Forever tempting to discover the chaotic and limitless dark corners of our lives, the gothic genre came to life in the 18th century to personify this primal desire that eccentric composers craved to explore. For centuries, audiences have been captured with the confronting themes, supernatural suspense and otherworldliness that gothic texts offer. Edgar Allan Poe and Tim Burton are two passionate and dominant composers of the genre whose works remain today as eternal motivators for its continuance. Poe’s poem “The Raven” and Burton’s short film “Vincent provide an example to the driving forces of the gothic genre; terror-filled atmospheres, conformity vs individuality and escapism.
Edgar Allan Poe is perhaps one of the most sacredly regarded writers of the gothic genre. Poe showed interest into the psyche of man and its effects within terror-filled atmospheres. As such, Poe’s graphic, grim and grotesque conventions amounted to his belief that “A short story must have a single mood, and every sentence must build towards it”.

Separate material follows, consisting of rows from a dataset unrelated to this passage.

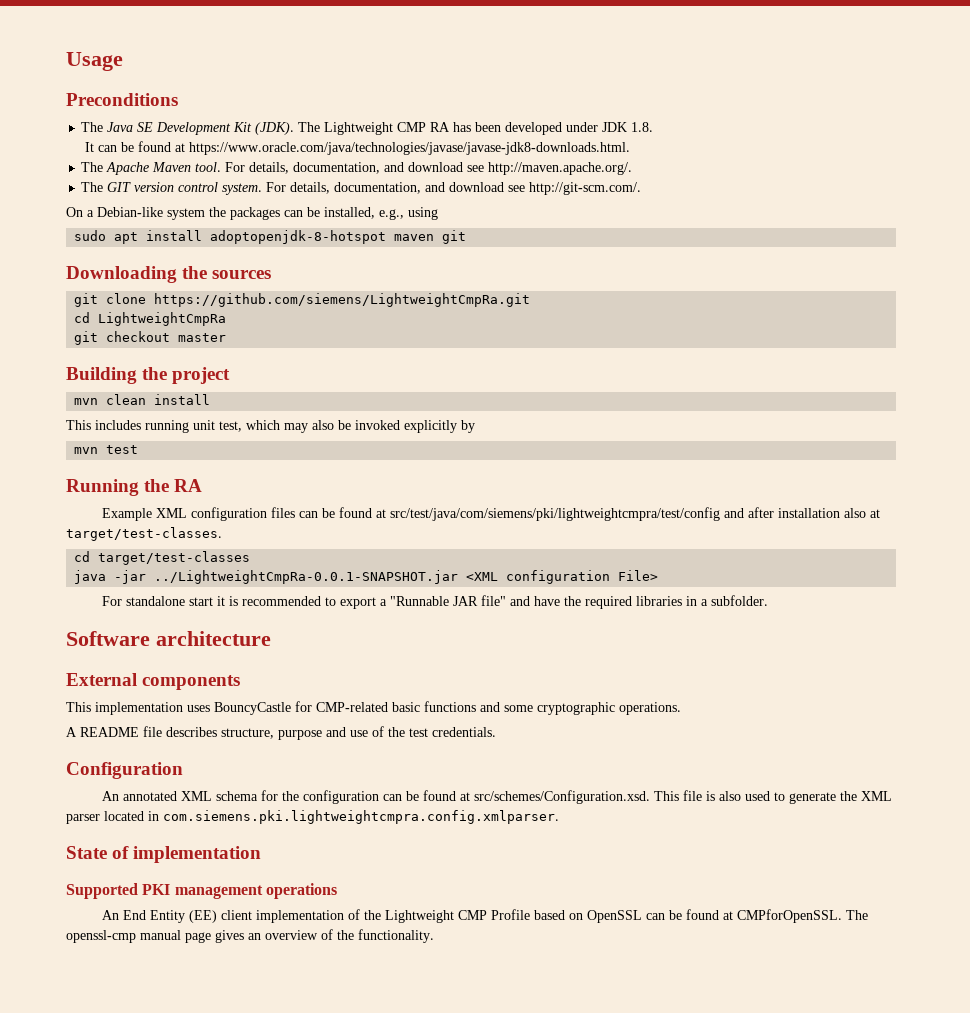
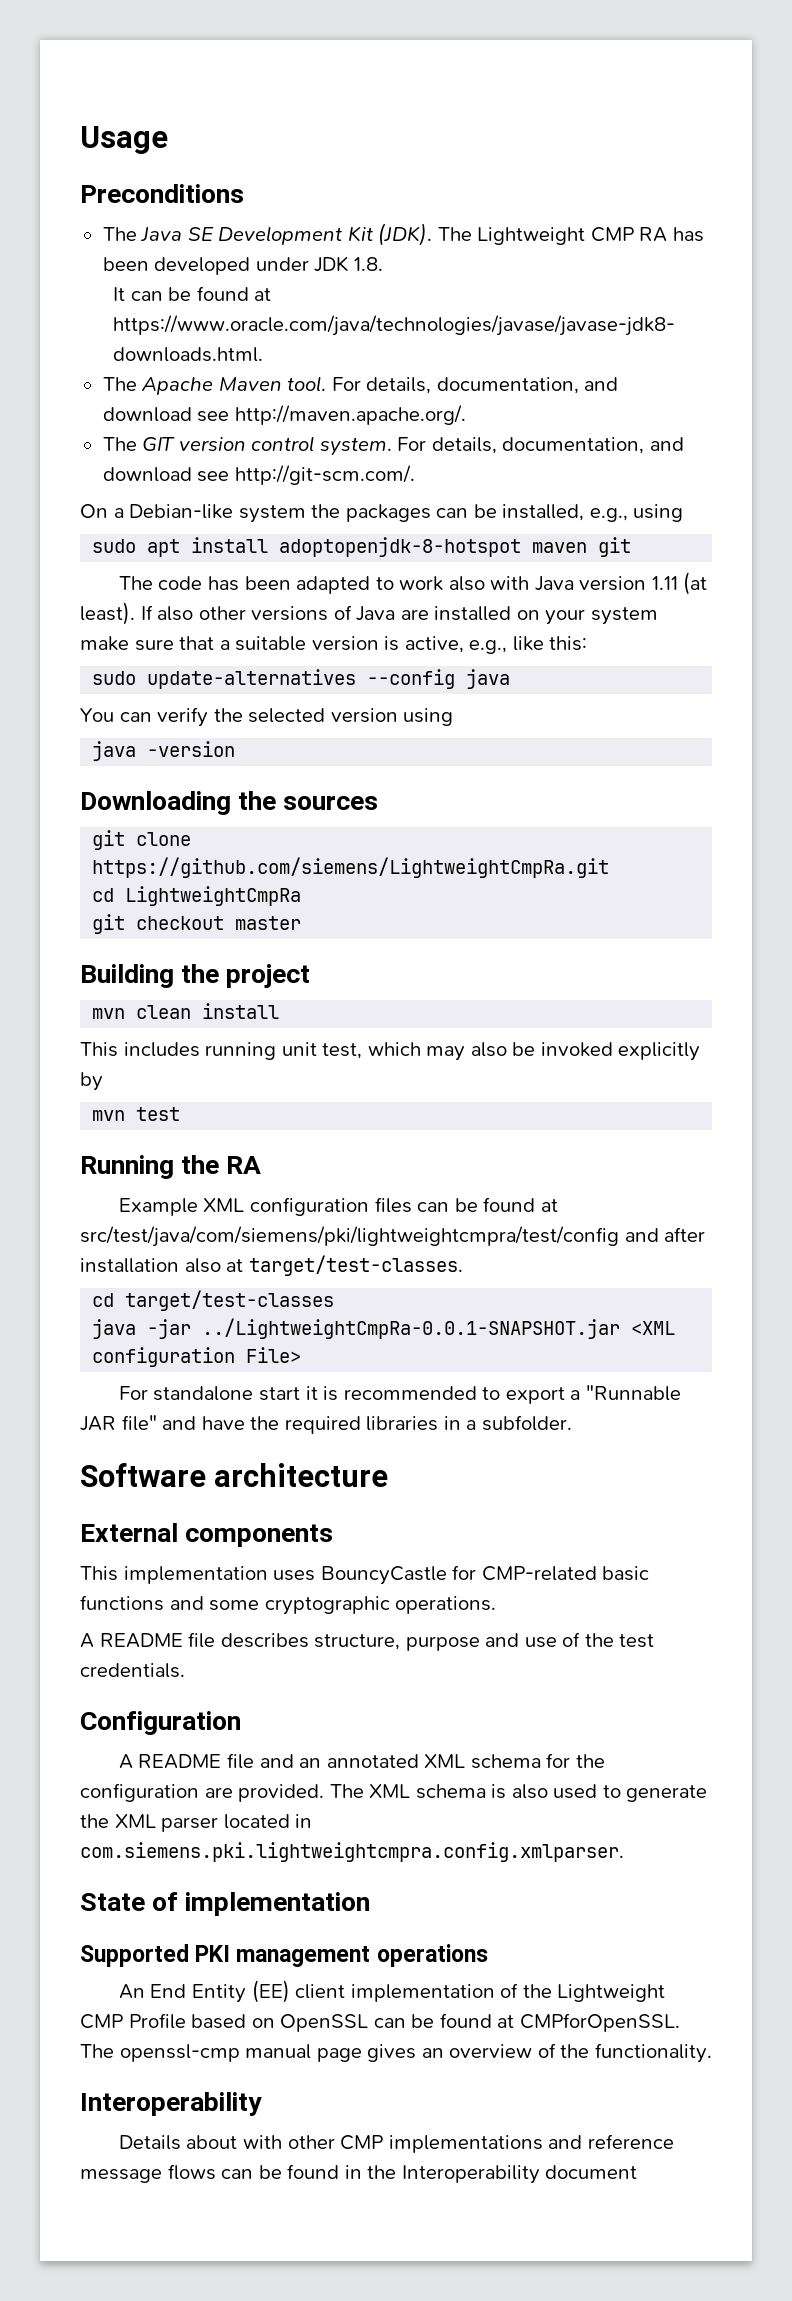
(467, 237) none -> [118,572,708,595] [80,602,658,625] [80,636,588,654] [92,669,511,689] [80,707,454,727] [92,741,236,761] // The code has been adapted to work also with Java version 1.11 (at least). If also other versions of Java are installed on your system make sure that a suitable version is active, e.g., like this: // sudo update-alternatives --config java // You can verify the selected version using // java -version
[101,791,119,801] An -> [118,1753,322,1769] A README file and an
[382,790,702,804] can be found at src/schemes/Configuration.xsd. This file -> [204,1784,486,1802] are provided. The XML schema
(434, 936) none -> [80,2092,262,2116] [118,2134,674,2153] [80,2164,638,2184] // Interoperability // Details about with other CMP implementations and reference message flows can be found in the Interoperability document

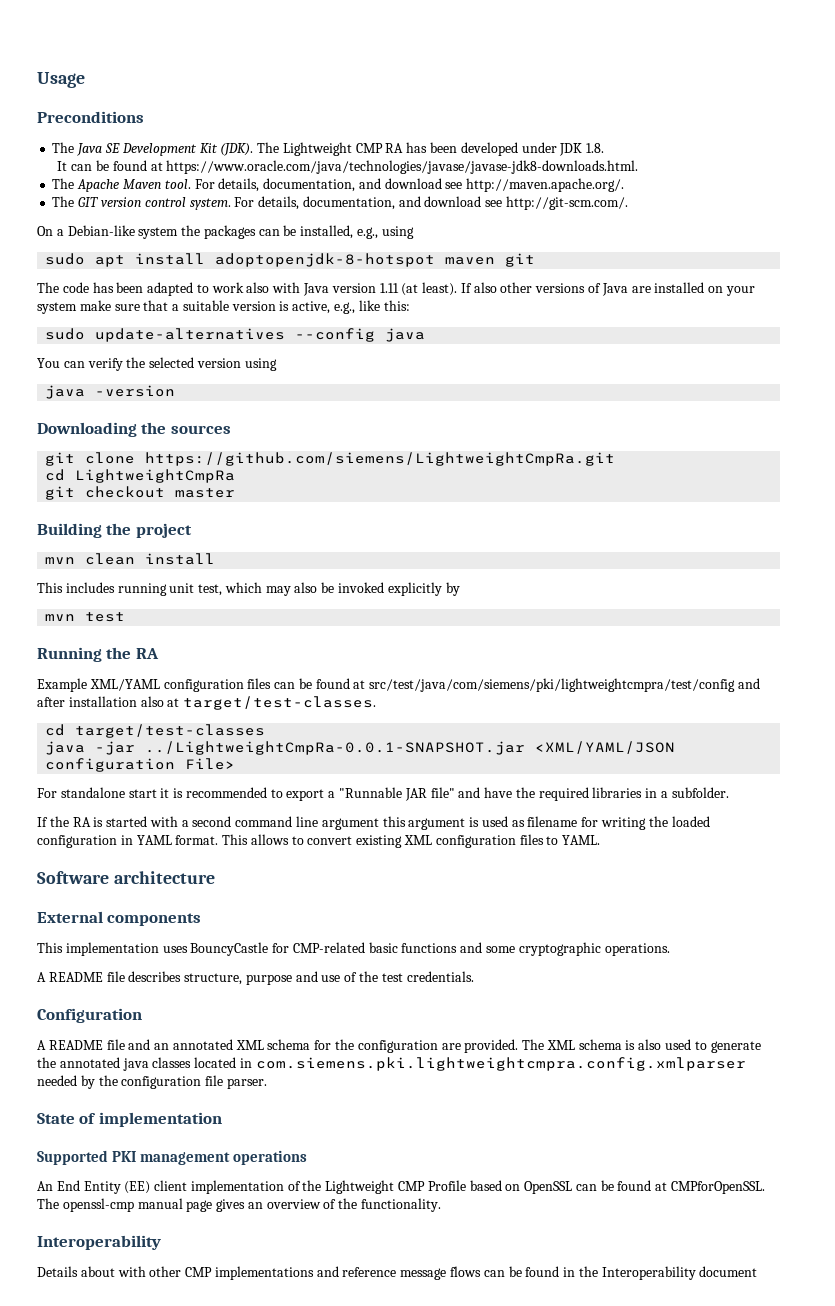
[203,1198,245,1212] XML -> [89,679,160,691] XML/YAML
[631,1321,676,1335] <XML -> [535,741,676,754] <XML/YAML/JSON
(572, 1423) none -> [37,816,710,830] [37,834,601,848] // If the RA is started with a second command line argument this argument is used as filename for writing the loaded configuration in YAML format. This allows to convert existing XML configuration files to YAML.
[114,1814,313,1832] [80,1842,624,1862] XML parser located in com.siemens.pki.lightweightcmpra.config.xmlparser. -> [59,1057,746,1071] [37,1075,267,1089] annotated java classes located in com.siemens.pki.lightweightcmpra.config.xmlparser needed by the configuration file parser.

“The Raven” is a spectacle to Poe’s distinctive writing style as he successfully projects an intimate effect through his heightened atmospheres and supernatural symbols. Poe achieves this through ensuring that his characters are absent of traditional gothic melodrama, and removes much of their dialogue to create scenes where the reader can insert themselves for the inevitable envelopment of suspense and paralysis of terror. By creating rational thinking characters, Poe can also play with how well the human psyche responds to fear-inducing situations.
Conversely, in the original traditional gothic works, the element of atmosphere was largely supported by use of gothic set. Poe however demonstrates little use of set description, only as a contrast the protagonist’s internal torment – a calm enclosed chamber vs a tempest storm outside – and relies on his atmosphere to be stimulated through str…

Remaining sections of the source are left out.